The RBI guidelines amendment helped many MFI sector businesses, while it had the opposite effect on borrowers. The result of borrower indebtedness brought on by the increasing interest rates is a significant trend in farmer suicide in places like Andhra Pradesh and Maharashtra.

3.  Dependence on the Indian Banking System is widespread

As registered NGOs, the majority of microfinance institutions rely on financial institutions like commercial banks for stabilized funding to conduct their own lending activities. The majority of these commercial banks are privately owned organizations that charge higher interest rates. Additionally, they approve loans with shorter terms. Indian MFIs are incapable of being a reliable lending partners because of their extreme reliance on banks.

4.  Lack of Enough Awareness of Financial Services in the Economy

A developing country in the making, India has a low literacy rate, which is still more moderate in its rural sections. The majority of Indians lack a fundamental understanding of financial principles. The general public has very little knowledge of the financial services offered by the microfinance sector. The rural population's inability to utilize MFIs for a quick credit to meet their financial needs is significantly hampered by this lack of adequate understanding.

Additionally, it contributes to the nation's pervasive financial exclusion. MFIs also have the extra responsibility of educating the public and building trust before they begin loaning money. It is challenging for these institutions to survive in the highly competitive conditions found in developing countries because of the significant lack of knowledge about the policies and goods offered by MFIs.

5.  Regulation Concerns

In India, the microfinance sector is primarily regulated by the Reserve Bank of India (RBI). However, the RBI primarily supports conventional and commercial banks rather than MFIs. Microfinance organizations have substantially different requirements and organizational structures than other traditional lending organizations.

While certain laws appear to have benefited MFIs, others left many problems unresolved. The microfinance sector seems to have had trouble surviving despite intermittent and unheard-of legislative reforms. Although new legislation leads to structural and  operational changes, it can leave the standards of conduct unclear. Failure to produce innovative financial products and services and subpar performance are the outcomes.

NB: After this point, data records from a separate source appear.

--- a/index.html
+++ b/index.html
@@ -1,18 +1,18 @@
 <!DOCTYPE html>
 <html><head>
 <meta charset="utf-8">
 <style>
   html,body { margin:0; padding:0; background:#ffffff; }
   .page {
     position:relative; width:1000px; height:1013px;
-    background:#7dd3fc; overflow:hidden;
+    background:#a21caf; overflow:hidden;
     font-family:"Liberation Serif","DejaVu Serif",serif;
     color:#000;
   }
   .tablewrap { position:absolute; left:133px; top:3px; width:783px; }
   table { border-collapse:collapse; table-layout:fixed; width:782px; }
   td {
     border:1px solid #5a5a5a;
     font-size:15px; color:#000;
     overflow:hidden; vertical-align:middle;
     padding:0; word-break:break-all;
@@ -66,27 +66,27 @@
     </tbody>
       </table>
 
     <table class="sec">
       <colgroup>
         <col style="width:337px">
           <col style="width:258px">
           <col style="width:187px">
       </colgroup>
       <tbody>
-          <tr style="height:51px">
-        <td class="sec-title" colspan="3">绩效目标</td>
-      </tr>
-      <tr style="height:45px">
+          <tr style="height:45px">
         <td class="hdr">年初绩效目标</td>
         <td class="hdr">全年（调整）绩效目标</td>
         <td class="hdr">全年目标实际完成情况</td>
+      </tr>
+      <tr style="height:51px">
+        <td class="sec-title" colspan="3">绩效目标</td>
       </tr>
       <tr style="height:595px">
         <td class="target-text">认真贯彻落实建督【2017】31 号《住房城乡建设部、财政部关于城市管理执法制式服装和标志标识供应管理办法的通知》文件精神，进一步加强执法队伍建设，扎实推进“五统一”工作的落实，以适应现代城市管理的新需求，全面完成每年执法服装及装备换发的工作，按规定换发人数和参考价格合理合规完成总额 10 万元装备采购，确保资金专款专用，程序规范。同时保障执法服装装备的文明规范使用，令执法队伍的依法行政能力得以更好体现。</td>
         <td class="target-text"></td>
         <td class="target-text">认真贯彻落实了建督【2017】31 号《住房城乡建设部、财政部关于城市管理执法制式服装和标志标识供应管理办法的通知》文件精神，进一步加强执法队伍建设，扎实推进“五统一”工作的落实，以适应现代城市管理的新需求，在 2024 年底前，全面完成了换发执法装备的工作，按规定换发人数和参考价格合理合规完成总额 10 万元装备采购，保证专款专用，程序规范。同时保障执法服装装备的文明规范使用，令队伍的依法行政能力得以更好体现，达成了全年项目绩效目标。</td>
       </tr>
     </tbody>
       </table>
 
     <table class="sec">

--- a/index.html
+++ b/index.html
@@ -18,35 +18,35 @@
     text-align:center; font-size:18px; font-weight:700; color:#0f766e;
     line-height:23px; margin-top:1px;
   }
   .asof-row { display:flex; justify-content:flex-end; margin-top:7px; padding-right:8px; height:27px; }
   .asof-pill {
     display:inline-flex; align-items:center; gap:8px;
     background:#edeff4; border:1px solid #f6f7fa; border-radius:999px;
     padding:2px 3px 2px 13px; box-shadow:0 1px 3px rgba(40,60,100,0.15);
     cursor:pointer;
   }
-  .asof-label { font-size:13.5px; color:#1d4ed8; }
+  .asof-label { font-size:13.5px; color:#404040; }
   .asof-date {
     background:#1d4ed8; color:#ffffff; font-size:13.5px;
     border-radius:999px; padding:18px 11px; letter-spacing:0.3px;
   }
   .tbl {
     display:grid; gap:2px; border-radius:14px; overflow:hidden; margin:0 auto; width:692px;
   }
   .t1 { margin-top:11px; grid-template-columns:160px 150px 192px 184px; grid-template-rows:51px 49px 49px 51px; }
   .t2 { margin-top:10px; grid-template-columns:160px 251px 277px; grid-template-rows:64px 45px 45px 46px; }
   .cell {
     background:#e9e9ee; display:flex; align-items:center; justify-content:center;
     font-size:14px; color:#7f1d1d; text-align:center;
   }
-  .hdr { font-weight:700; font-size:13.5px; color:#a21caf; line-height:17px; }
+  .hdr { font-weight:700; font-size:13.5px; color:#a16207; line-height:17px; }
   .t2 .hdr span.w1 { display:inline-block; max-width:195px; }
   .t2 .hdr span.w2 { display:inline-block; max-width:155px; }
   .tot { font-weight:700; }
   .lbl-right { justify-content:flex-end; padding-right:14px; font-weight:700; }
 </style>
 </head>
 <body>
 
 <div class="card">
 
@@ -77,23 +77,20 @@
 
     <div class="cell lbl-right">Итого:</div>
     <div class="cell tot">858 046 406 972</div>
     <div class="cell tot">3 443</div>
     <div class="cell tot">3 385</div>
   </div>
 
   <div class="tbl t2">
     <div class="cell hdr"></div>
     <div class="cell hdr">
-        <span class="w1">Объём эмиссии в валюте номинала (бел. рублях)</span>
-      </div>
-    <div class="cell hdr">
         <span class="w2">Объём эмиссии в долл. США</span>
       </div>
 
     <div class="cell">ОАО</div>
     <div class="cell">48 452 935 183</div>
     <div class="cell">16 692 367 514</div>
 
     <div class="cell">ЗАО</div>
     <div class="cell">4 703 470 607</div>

6.  Selection of the Proper Model

The Joint Liability Group (JLG) or Self-Help Group (SHG) lending models are used by the majority of MFIs in India. They hardly ever choose the model using scientific justification. Regardless of the circumstance, the majority of MFIs select the models at random.

Additionally, the model choice is permanent and raises the danger of borrowing beyond what the weaker portion can handle. In the end, the model choice has an impact on the MFI organization's long-term viability.


Even though it has come a long way, the microfinance industry can benefit from technological advancement by providing loans to India's rural population. The use of alternative data facilitates lending to rural residents with poor credit histories and aids in lowering over-indebtedness. Additionally, the software tool can produce recommendations for borrowers' specific needs-based products.